Après plusieurs jours de tensions et de débats houleux sur la participation ou non de la majorité des formations chrétiennes à la séance législative prévue jeudi, un accord a pu finalement être dégagé mercredi, ce qui a poussé le Courant patriotique libre et les Forces libanaises, les deux plus importants partis chrétiens, à se préparer à prendre part à la réunion.
"Demain nous serons présents à la séance afin de voter les textes, notamment ceux relatifs aux finances, aux prêts et portant sur des engagements internationaux", a annoncé M. Aoun lors d'un point de presse à Rabieh, laissant croire à la fin du bras de fer. "Un accord global a été obtenu au niveau de la loi sur la nationalité, de celle relative aux municipalités (déblocage des revenus du secteur des Télécoms depuis 1994, au profit des municipalités), ainsi que de la loi électorale, a expliqué M. Aoun. Tout le reste n'est que détail. Je félicite les Libanais!", a-t-il lancé avec satisfaction.
Après M. Aoun, c'est le leader des FL, Samir Geagea, qui a annoncé que sa formation allait se rendre à la séance législative. "Nous irons demain voter les textes qui sont à l'ordre du jour de la séance législative", a déclaré M. Geagea lors d'une conférence de presse à Meerab. Le chef des FL a affirmé que "le partenariat national est au dessus de toute considération" et qu' aujourd'hui, ce qui s'est passé "est une victoire pour tous".

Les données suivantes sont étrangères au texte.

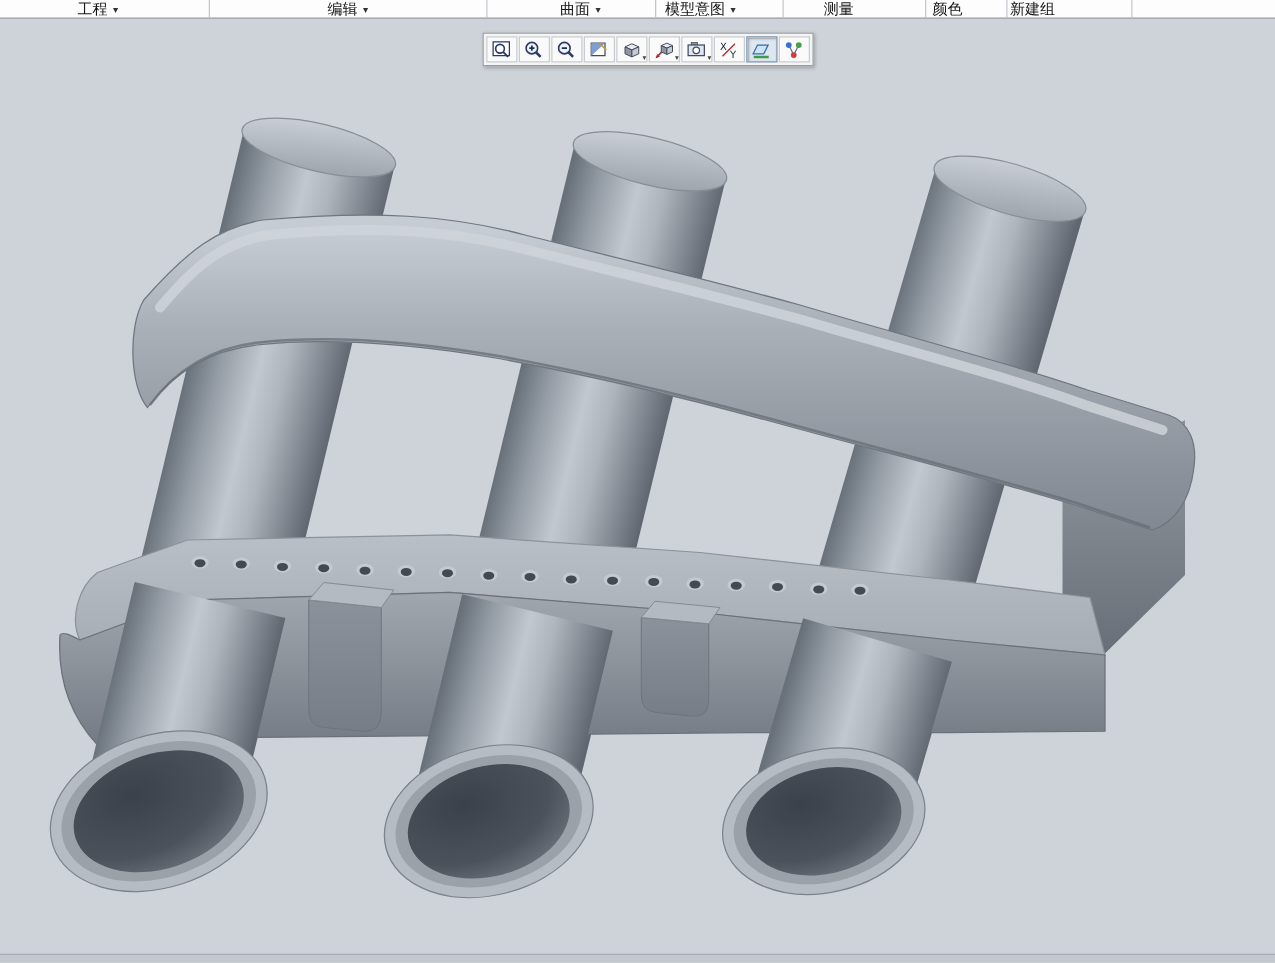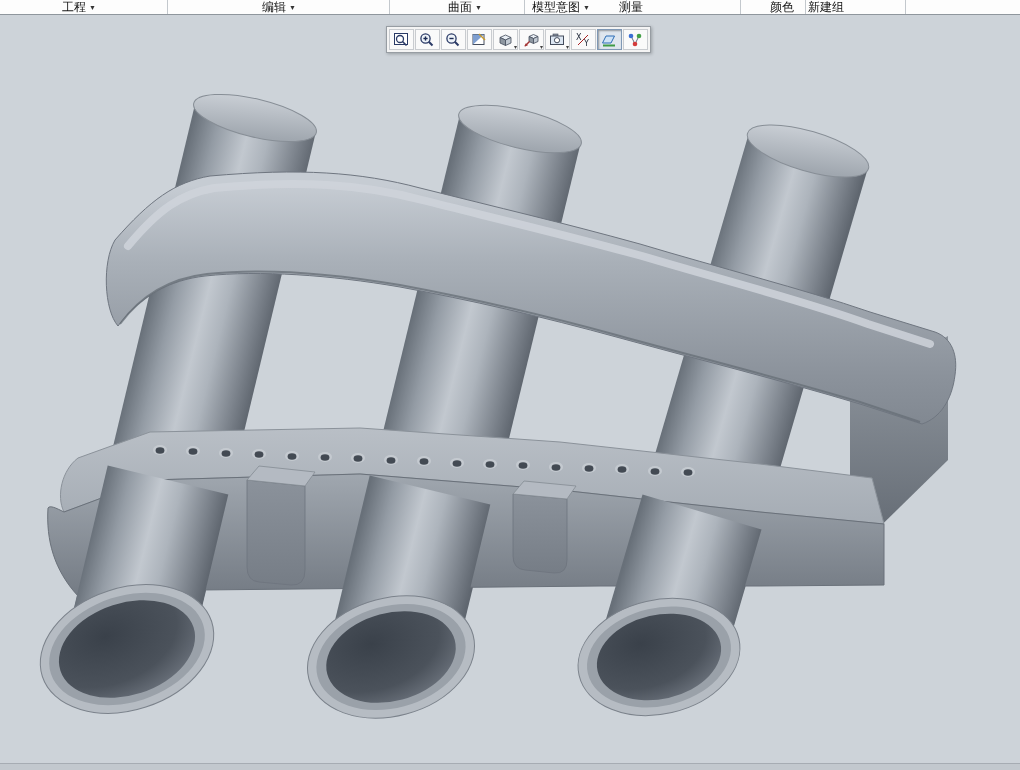"测量" span.menu-item { left: 619px -> 659px }
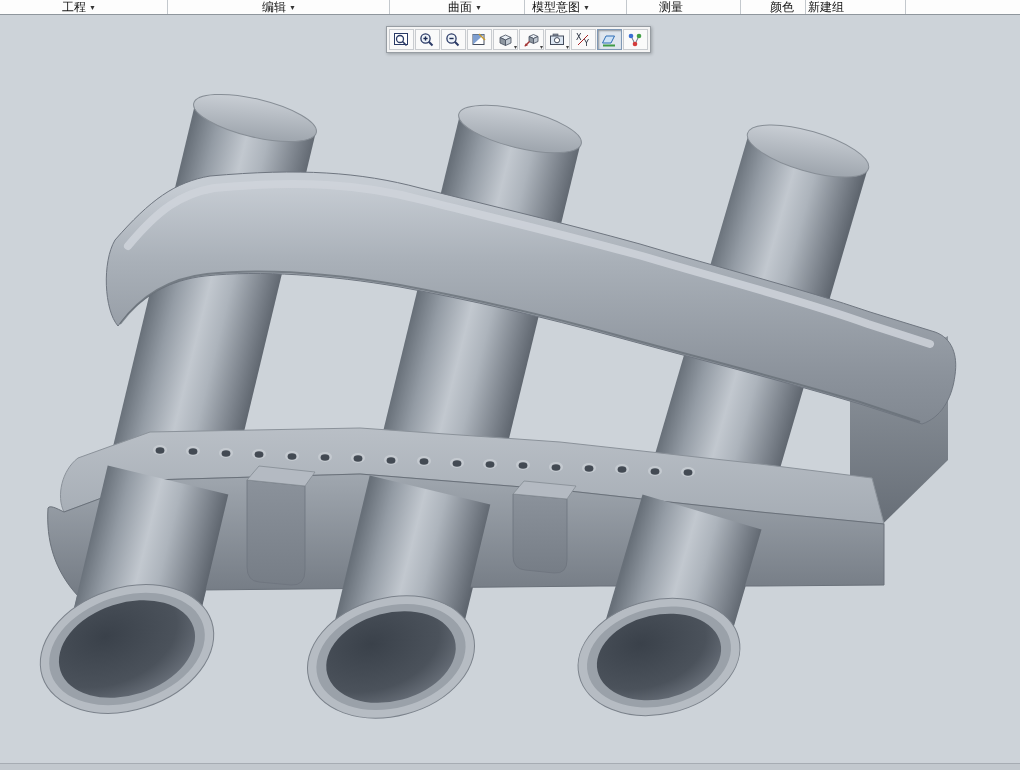"颜色" span.menu-item { left: 770px -> 746px }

M. Geagea a tenu à remercier le chef du Courant du Futur, Saad Hariri. Il a estimé que ce dernier "a sauvé la situation". "Nous avons conclu un accord avec le Courant du Futur et nous avons décidé de voter la loi du recouvrement de la nationalité", a affirmé M. Geagea, sans plus de détails. Saad Hariri a sauvé la séance de demain", a-t-il martelé. "Le Courant du Futur s'est également engagé à ne pas se rendre, à l'avenir, à toute séance dont l'ordre du jour ne comporterait pas en priorité la loi électorale", a poursuivi M. Geagea qui a également salué la coordination entre son parti et le Courant patriotique libre.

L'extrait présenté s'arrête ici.